• [What is needed] The answer must be the full listing, restated word for word.

• [Task inputs]
====================

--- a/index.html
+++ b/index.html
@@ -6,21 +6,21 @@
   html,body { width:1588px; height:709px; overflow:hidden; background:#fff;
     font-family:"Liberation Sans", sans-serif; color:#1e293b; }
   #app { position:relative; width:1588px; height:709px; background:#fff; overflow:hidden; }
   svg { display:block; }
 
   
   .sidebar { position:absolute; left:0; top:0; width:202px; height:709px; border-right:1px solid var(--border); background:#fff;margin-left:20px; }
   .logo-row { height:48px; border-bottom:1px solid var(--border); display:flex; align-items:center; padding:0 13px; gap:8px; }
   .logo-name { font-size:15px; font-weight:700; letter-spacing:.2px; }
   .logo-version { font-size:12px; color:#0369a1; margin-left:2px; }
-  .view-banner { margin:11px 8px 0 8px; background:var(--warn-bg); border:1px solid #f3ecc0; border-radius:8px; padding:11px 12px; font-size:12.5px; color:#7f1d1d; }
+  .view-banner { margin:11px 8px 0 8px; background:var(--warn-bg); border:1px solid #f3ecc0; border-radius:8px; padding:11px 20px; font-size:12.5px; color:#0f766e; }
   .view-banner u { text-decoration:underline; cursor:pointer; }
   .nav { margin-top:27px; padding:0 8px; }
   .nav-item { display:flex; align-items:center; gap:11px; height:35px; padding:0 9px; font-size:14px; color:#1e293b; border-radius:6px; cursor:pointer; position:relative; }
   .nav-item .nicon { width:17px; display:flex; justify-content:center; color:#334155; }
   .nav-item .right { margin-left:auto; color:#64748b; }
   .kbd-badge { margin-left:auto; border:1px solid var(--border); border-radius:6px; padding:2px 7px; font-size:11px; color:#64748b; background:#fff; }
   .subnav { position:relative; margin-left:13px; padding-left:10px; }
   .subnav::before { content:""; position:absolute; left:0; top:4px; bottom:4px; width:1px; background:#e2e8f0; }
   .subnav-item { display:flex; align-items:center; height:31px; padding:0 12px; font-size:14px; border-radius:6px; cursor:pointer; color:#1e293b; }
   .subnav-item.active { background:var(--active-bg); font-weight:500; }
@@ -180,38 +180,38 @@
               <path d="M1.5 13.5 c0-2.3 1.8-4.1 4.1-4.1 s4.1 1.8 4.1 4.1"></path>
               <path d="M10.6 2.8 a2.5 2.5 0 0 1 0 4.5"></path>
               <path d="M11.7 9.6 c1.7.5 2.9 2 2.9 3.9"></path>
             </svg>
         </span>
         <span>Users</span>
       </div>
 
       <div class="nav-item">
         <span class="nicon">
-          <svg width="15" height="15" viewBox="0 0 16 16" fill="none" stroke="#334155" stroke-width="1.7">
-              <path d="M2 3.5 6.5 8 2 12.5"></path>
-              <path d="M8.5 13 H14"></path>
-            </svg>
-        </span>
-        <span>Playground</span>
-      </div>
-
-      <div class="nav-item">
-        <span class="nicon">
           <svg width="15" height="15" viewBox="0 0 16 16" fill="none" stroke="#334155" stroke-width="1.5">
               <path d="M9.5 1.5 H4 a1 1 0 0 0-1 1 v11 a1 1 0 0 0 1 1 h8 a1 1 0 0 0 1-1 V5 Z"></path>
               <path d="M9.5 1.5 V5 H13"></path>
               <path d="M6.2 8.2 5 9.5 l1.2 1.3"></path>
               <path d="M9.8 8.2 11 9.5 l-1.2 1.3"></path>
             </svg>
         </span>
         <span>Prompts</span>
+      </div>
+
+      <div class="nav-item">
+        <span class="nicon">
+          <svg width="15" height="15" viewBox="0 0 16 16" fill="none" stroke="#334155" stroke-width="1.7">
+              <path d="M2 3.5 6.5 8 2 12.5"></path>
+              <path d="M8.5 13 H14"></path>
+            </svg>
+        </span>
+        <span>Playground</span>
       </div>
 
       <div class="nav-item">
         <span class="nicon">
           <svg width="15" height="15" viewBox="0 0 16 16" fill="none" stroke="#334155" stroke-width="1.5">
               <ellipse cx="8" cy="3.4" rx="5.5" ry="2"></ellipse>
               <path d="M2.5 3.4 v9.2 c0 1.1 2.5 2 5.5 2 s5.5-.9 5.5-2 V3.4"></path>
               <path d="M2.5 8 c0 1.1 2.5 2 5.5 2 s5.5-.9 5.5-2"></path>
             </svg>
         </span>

====================

• [Answer section]
--- a/index.html
+++ b/index.html
@@ -6,21 +6,21 @@
   html,body { width:1588px; height:709px; overflow:hidden; background:#fff;
     font-family:"Liberation Sans", sans-serif; color:#1e293b; }
   #app { position:relative; width:1588px; height:709px; background:#fff; overflow:hidden; }
   svg { display:block; }
 
   
   .sidebar { position:absolute; left:0; top:0; width:202px; height:709px; border-right:1px solid var(--border); background:#fff;margin-left:20px; }
   .logo-row { height:48px; border-bottom:1px solid var(--border); display:flex; align-items:center; padding:0 13px; gap:8px; }
   .logo-name { font-size:15px; font-weight:700; letter-spacing:.2px; }
   .logo-version { font-size:12px; color:#0369a1; margin-left:2px; }
-  .view-banner { margin:11px 8px 0 8px; background:var(--warn-bg); border:1px solid #f3ecc0; border-radius:8px; padding:11px 12px; font-size:12.5px; color:#7f1d1d; }
+  .view-banner { margin:11px 8px 0 8px; background:var(--warn-bg); border:1px solid #f3ecc0; border-radius:8px; padding:11px 20px; font-size:12.5px; color:#0f766e; }
   .view-banner u { text-decoration:underline; cursor:pointer; }
   .nav { margin-top:27px; padding:0 8px; }
   .nav-item { display:flex; align-items:center; gap:11px; height:35px; padding:0 9px; font-size:14px; color:#1e293b; border-radius:6px; cursor:pointer; position:relative; }
   .nav-item .nicon { width:17px; display:flex; justify-content:center; color:#334155; }
   .nav-item .right { margin-left:auto; color:#64748b; }
   .kbd-badge { margin-left:auto; border:1px solid var(--border); border-radius:6px; padding:2px 7px; font-size:11px; color:#64748b; background:#fff; }
   .subnav { position:relative; margin-left:13px; padding-left:10px; }
   .subnav::before { content:""; position:absolute; left:0; top:4px; bottom:4px; width:1px; background:#e2e8f0; }
   .subnav-item { display:flex; align-items:center; height:31px; padding:0 12px; font-size:14px; border-radius:6px; cursor:pointer; color:#1e293b; }
   .subnav-item.active { background:var(--active-bg); font-weight:500; }
@@ -180,38 +180,38 @@
               <path d="M1.5 13.5 c0-2.3 1.8-4.1 4.1-4.1 s4.1 1.8 4.1 4.1"></path>
               <path d="M10.6 2.8 a2.5 2.5 0 0 1 0 4.5"></path>
               <path d="M11.7 9.6 c1.7.5 2.9 2 2.9 3.9"></path>
             </svg>
         </span>
         <span>Users</span>
       </div>
 
       <div class="nav-item">
         <span class="nicon">
-          <svg width="15" height="15" viewBox="0 0 16 16" fill="none" stroke="#334155" stroke-width="1.7">
-              <path d="M2 3.5 6.5 8 2 12.5"></path>
-              <path d="M8.5 13 H14"></path>
-            </svg>
-        </span>
-        <span>Playground</span>
-      </div>
-
-      <div class="nav-item">
-        <span class="nicon">
           <svg width="15" height="15" viewBox="0 0 16 16" fill="none" stroke="#334155" stroke-width="1.5">
               <path d="M9.5 1.5 H4 a1 1 0 0 0-1 1 v11 a1 1 0 0 0 1 1 h8 a1 1 0 0 0 1-1 V5 Z"></path>
               <path d="M9.5 1.5 V5 H13"></path>
               <path d="M6.2 8.2 5 9.5 l1.2 1.3"></path>
               <path d="M9.8 8.2 11 9.5 l-1.2 1.3"></path>
             </svg>
         </span>
         <span>Prompts</span>
+      </div>
+
+      <div class="nav-item">
+        <span class="nicon">
+          <svg width="15" height="15" viewBox="0 0 16 16" fill="none" stroke="#334155" stroke-width="1.7">
+              <path d="M2 3.5 6.5 8 2 12.5"></path>
+              <path d="M8.5 13 H14"></path>
+            </svg>
+        </span>
+        <span>Playground</span>
       </div>
 
       <div class="nav-item">
         <span class="nicon">
           <svg width="15" height="15" viewBox="0 0 16 16" fill="none" stroke="#334155" stroke-width="1.5">
               <ellipse cx="8" cy="3.4" rx="5.5" ry="2"></ellipse>
               <path d="M2.5 3.4 v9.2 c0 1.1 2.5 2 5.5 2 s5.5-.9 5.5-2 V3.4"></path>
               <path d="M2.5 8 c0 1.1 2.5 2 5.5 2 s5.5-.9 5.5-2"></path>
             </svg>
         </span>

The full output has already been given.